Sanjoy posted on Wednesday, May 25, 2005 - 7:22 pm
Dear Professor ... some very basic queries needed to be cleared, I'm going through your student Yu's dissertation .. the problem arises because of the differences in nomenclature that's being used in econometrics vs. psychometrics
from Page 11 ...
Q1. "our hypothesized" model ...Does it mean the model we estimate at very FIRST/begining of our analysis ?
Q2. I suppose We also refer "our hypothesized" model as "UNrestricted" model ... right!

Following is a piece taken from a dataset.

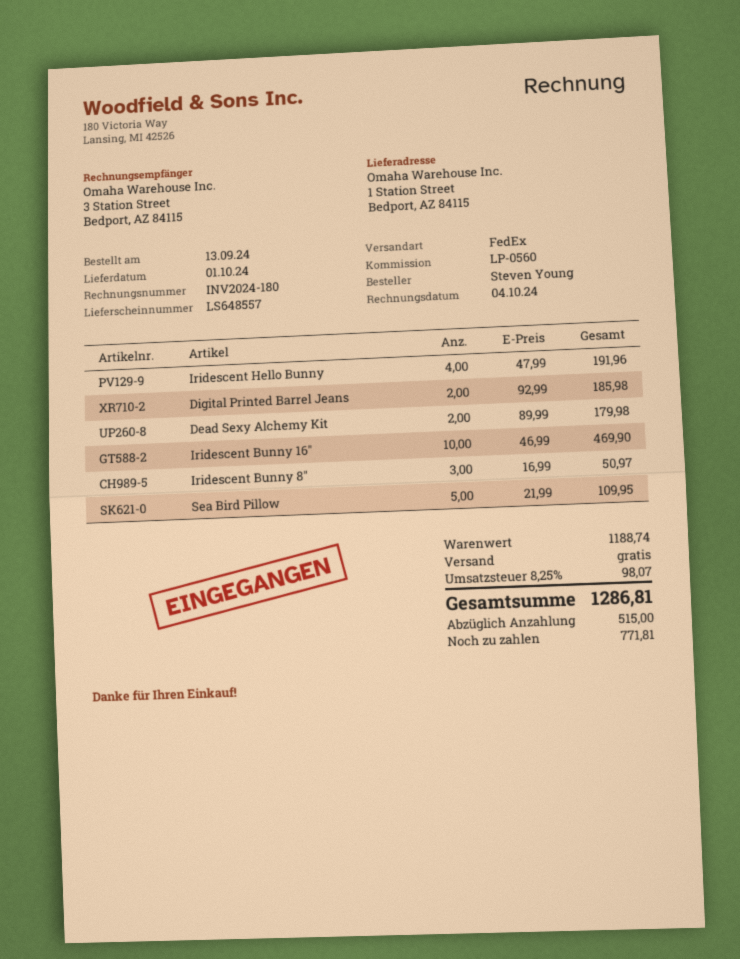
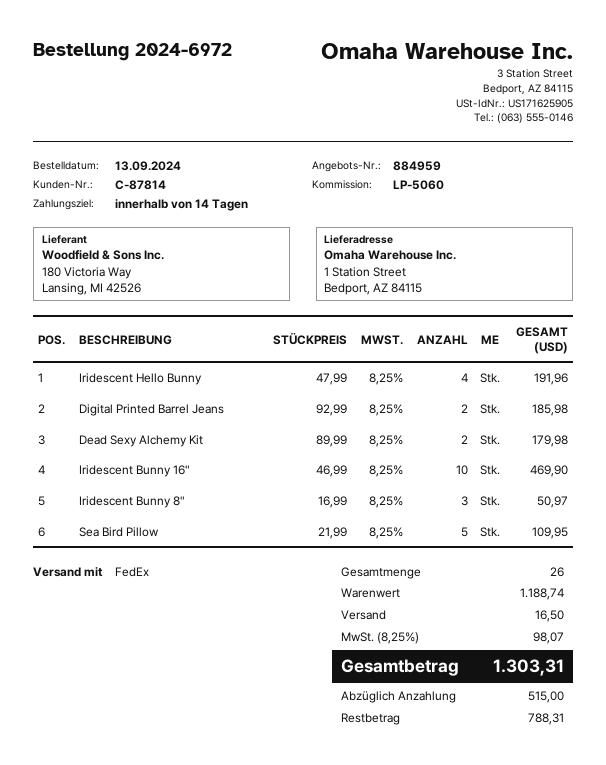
reference: LP-0560 -> LP-5060
shipping: 0.00 -> 16.50
total: 1286.81 -> 1303.31
balance: 771.81 -> 788.31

Q3. we refer a model as " more restricted" model when we put some restriction/s ON the model we FIRST estimate ...right! ...why do we use the word "more", does it have some special significance ... (in econometrics we just say either restricted or unrestricted)
Q4. What is the "Saturated Model" then ???
from Page 13(2.1.2) ....
Q5. again "more restricted baseline model" ... does it mean a model where we assume all the coefficients are zero !!! ...(usually in SAS, where it's feasible, they do this and give us an overall "F-fit" statistics and NOT chi)
Now from the Mplus output (I'm using WLSMV)...at the begining we get this " TESTS OF MODEL FIT Chi-Square Test of Model Fit Value 95.074* Degrees of Freedom 68** P-Value 0.0168 " Q6. What does it mean ... I mean, in comparison to what it's fitting something, or does it say that sigma(parameter hat) is pretty close to sample covariance
now just below ... we get another output
" Chi-Square Test of Model Fit for the Baseline Model Value 405.115 Degrees of Freedom 95 P-Value 0.0000 "
Q7. iS it the value when we assume all coefficients are zero
Q8. this difference is extremely statistically significant ....so we can reject that "all coefficients are zero" ..is it!
Given that you ask so many basic questions that can be answered by the standard literature, I will have to refer you to SEM texts such as Bollen's book.
Sanjoy posted on Thursday, May 26, 2005 - 12:02 pm
Thank you madam ... I'm going to get it and read.
Joyce T. posted on Thursday, July 14, 2005 - 7:46 am
Dear Dr. Muthen,
1- I would like to know if we can get and how, when using the MLMV command, the tests of model fit (which include Chi-Square Test of Model Fit, Chi-Square Test of Model Fit for the Baseline Model, CFI/TLI, Loglikelihood, Information Criteria, RMSEA, SRMR) that appears only in the output when the ML command is used.
2- I would like to know too, how in a structural equation model, can I declare that a variable is observed and endogenous.
You should get these fit statistics. If not, you need to send your output, data, and license number to firstname.lastname@example.org.
It is not necessary to declare that a variable in observed and endogenous. Mplus knows it is observed if it is part of the data and not defined by BY. It knows it is endogenous by the role it plays in the MODEL command.